En tal día como hoy, me recuerdo aquella mañana, recién estrenado mi carnet de padre, descendiendo por unas escaleras de la maternidad portando algún volante médico. Allí nos cruzamos con otro padre que no era primerizo en esas lides y que, tras darme su enhorabuena, compartió conmigo una sentencia que nunca he olvidado:
- ¡A partir de ahora, siempre llevarás las manos llenas!

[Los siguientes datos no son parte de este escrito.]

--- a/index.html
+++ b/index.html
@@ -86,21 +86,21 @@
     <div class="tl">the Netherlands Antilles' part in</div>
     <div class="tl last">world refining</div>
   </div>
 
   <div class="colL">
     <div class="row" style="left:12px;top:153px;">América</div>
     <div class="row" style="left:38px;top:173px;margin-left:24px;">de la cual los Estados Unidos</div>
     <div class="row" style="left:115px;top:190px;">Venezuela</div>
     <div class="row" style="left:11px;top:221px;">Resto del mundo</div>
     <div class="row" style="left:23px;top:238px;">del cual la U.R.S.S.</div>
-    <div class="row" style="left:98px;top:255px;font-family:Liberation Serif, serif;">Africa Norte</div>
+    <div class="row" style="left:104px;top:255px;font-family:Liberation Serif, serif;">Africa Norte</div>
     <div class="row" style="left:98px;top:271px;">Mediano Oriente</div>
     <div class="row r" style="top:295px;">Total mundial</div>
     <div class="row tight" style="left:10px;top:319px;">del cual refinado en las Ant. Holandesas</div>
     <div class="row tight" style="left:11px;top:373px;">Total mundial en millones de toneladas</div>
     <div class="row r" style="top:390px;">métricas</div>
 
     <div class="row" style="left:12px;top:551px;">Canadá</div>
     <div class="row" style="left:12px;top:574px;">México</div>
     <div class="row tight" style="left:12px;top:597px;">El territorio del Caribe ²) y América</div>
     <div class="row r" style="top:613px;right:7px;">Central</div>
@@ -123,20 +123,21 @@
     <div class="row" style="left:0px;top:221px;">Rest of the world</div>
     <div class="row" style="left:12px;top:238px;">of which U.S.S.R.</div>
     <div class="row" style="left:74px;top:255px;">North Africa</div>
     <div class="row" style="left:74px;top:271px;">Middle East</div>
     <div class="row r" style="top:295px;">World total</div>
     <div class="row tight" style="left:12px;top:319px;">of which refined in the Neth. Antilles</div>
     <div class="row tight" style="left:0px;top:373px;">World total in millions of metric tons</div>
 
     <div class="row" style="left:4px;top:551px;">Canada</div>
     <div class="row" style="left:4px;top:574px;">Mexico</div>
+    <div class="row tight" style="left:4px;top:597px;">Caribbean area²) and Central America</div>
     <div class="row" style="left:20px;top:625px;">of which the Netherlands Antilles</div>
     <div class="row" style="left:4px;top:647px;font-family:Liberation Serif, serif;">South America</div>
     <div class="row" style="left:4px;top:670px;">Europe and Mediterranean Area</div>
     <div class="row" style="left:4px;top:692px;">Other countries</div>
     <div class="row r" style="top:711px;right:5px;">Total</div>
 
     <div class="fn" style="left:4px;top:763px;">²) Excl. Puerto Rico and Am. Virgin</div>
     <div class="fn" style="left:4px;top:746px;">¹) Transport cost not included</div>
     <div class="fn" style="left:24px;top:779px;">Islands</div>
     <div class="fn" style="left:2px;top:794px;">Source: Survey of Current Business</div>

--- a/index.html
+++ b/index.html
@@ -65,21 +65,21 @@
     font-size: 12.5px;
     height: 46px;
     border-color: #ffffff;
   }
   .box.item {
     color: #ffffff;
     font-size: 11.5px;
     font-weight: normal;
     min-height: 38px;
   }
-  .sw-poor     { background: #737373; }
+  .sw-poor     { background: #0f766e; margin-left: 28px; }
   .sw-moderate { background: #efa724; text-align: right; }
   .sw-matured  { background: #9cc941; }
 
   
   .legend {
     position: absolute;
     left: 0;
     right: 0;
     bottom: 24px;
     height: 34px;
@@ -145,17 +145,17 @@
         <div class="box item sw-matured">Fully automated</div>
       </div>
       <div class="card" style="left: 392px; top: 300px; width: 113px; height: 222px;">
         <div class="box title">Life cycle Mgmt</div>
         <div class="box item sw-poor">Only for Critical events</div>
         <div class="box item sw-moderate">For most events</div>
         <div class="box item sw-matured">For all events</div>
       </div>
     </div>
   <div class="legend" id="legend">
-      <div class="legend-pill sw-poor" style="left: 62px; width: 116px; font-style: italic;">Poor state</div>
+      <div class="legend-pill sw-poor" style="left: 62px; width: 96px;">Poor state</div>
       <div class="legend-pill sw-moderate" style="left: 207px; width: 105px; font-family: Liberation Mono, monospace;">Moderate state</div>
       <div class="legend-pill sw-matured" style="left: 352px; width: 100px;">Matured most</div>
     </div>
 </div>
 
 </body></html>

Y, realmente, ha sido así.
De entre las muchas cosas que me han tocado hacer en la vida, la de ser padre es -sin duda- la más difícil de todas. Y no tanto porque tal condición venga sin manual de instrucciones, como porque existe un vínculo tan fuerte con el otro -en este caso, nada más y nada menos que con tus hijos- que condiciona absolutamente tal relación. De manera que vivimos demasiado con un plus añadido de intensidad. Con las manos llenas de mochilas, alegrías, preocupaciones, momentos de orgullo, algunos sinsabores... Aun así, contra toda lógica, llegamos a tiempo a la sirena del cole, a tantos entrenamientos, a cada clase de piano... Contra todo pronóstico, somos maestros repasando deberes de clase, sanitarios si tuvieran fiebre, guardias jurados cuando juegan en el parque. Por eso no parece extraño que para mi pequeña Amalia yo sea su Supermán.
Todos los padres somos distintos, aunque todos nos parezcamos. Yo, al menos, cada vez me reconozco más en el mío y valoro muchísimo cuanto luchó por nosotros. Tan es así, que estoy convencido de que sin él -y por supuesto, sin mi madre- ni siquiera sería yo. Se llamaba Manolo; como su hijo Manuel, como su nieto Manu. A menudo pienso que ahí está el secreto de la eternidad.
Y lo hizo, seguramente, con los bolsillos vacíos... pero siempre -como asegurase aquel otro padre más avezado- con sus manos llenas.